Sorry, you have that backwards intake charge is always heavier and denser than exhaust charge. If it wasn't the engine could not breathe correctly and would never run. The reason the exhaust valves are smaller is the same volume at lower density can flow thru a smaller area...
No need to apologise. You're confusing mass and density. Not the same thing.
Remove fuel from the equation. The mass of the air going into the engine is equal to the mass of the air going out of the engine. The number of molecules doesn't change (mass), just how tightly they're packed.
Now add fuel back into the equation. On the intake side you have air only. The exhaust side has that same mass of air plus the fuel that was added, therefore the exhaust has more mass.
stock turbo on a 2nd gen doesn't create enough drive pressure to overcome the boost charge. Even a stock 3rd gen with much higher DP doesn't do that.
An HX-35/12 runs over 40psi of drive pressure to get 30 psi of boost, and the engine runs fine at those numbers. Obviously there's more going on than pressure differentials.
The cam profile on a 24V has little to no overlap and that occurs at the end of the exhaust stroke when the bulk of the exhaust is gone. The overlap just promotes better scavening so the intake air forces more exhaust out. Exhaust gasses never back up into the intake on an design. Pull the cam specs and see where the overlap is in relationship to crank position and its apparent.
"Little" and "no" are not the same. The 24v engines do have some. And yes, it does occur at the end of the exhaust stroke because the inertia of the exhaust leaving the cylinder is what helps pull in the fresh air charge. It doesn't "promote" scavenging, the whole reason it exists is to
enable scavenging. You're thinking along the lines of a supercharged engine that is always running more psi in the intake than the exhaust. We're happy with 1:1 in our engines, but realistically we can get as high as 1. 5:1 (exhasut:intake) and still have a good running engine. The intake charge won't do much pushing by itself if the exhaust pressure is 50% higher.
Cam specs? Sure, I've looked at them when I was buying my cam. Notice that the higher-rpm cams for our engines have more overlap? Gotta keep the inertia of the gasses up for the high-rpm velocities.
AGas engines NEVER mix intake charge with exhaust charge. When that happens you get massive explosions in in the intake with things flying around. :-laf Only a hard parts failure will allow exhaust back into the intake on a turbo charge diesel.
Obviously a gas engine won't idle very well with 30psi of back pressure either. And diesels don't have fuel in their intake manifold.
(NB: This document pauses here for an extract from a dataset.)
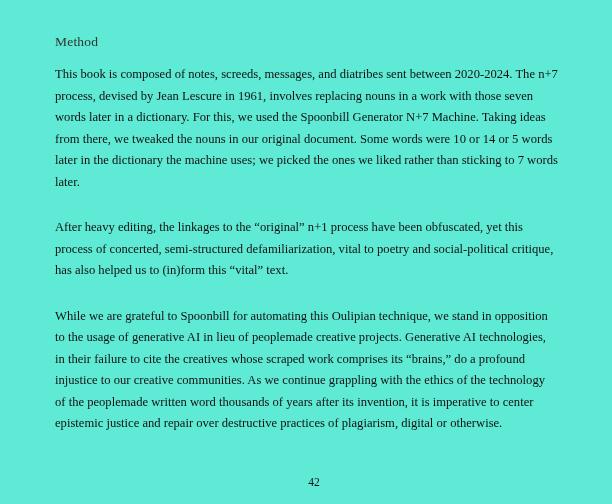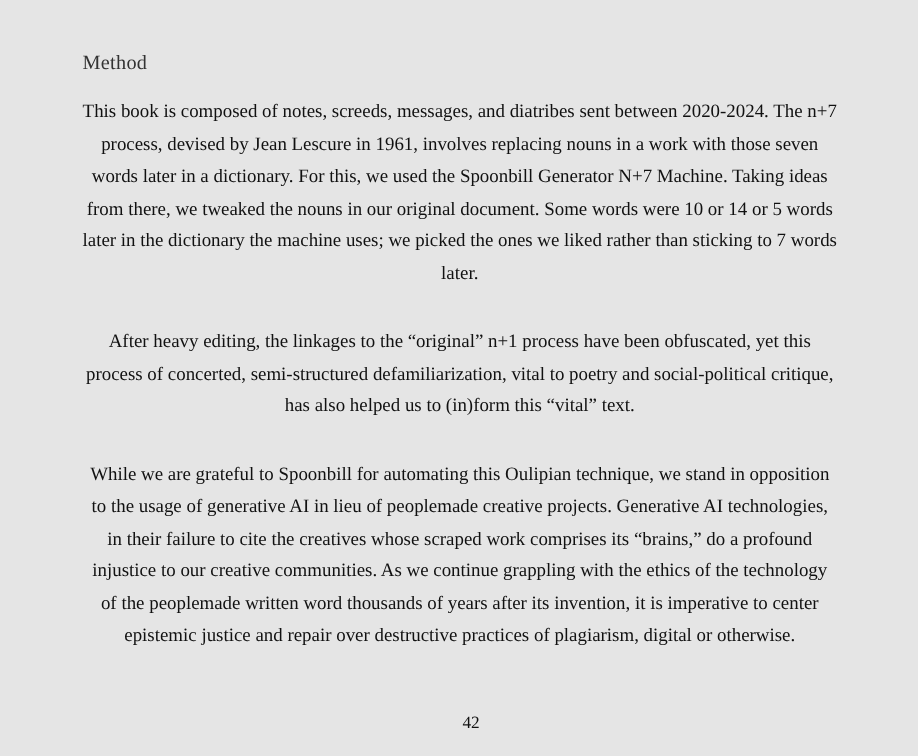"Method" .page { background: #e5e5e5 -> #5eead4 }
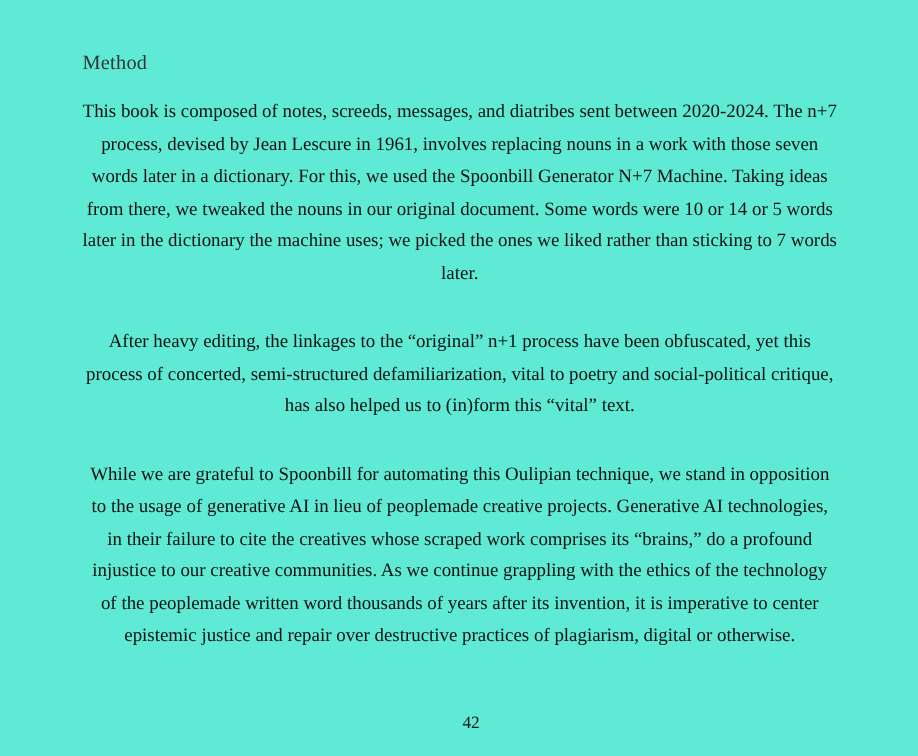"This book is composed of" .para { text-align: center -> left }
Let's keep this apples to apples.
Dirty sensors in the intake are almost always from using oiled filters and turbos leaking into the intake. An EB just makes it worse on a worn turbo by pushing pressure past the turbine and thru the bushings into the compressor. DP is high and there is no boost pressure to balance it. .
My intake boots are all nice and dry, as is my intake horn. My sensors will get soot covered. They were sooty after 20k miles with my exhaust brake on my new truck (not a worn turbo), and then stayed relatively clean for 80k miles with the exhaust brake off and my larger turbo on. The idea of getting dirty sensors from idling with an exhaust brake on is not new, or uncommon. Do a search.
If the IAT and MAP get fouled they don't read correctly and the engine over fuels. Simple as that. If your running an oiled filter get rid of it, otherwise your turbo is probably worn. Running 20-30 lbs on an HX35 is a good indication a boost leak is not at the root of the problem.
Not quite. A fouled MAP sensor typically sticks on the low side, preventing fueling since it "sees" low boost. A fouled IAT sensor will mess with the timing a little, since it is now insulated a bit with soot. Maybe you'll get a few degrees of egt swing, but nothing like the OP was experiencing. And our engines can run an HX35 to 40+ psi if the wastegate is tied down, so loosing 10-20 psi and still seeing 20-30 on the guage is very possible. 40-50psi of drive pressure and only 20-30psi getting to the engine? Yeah, that'll smoke and get a bit hot.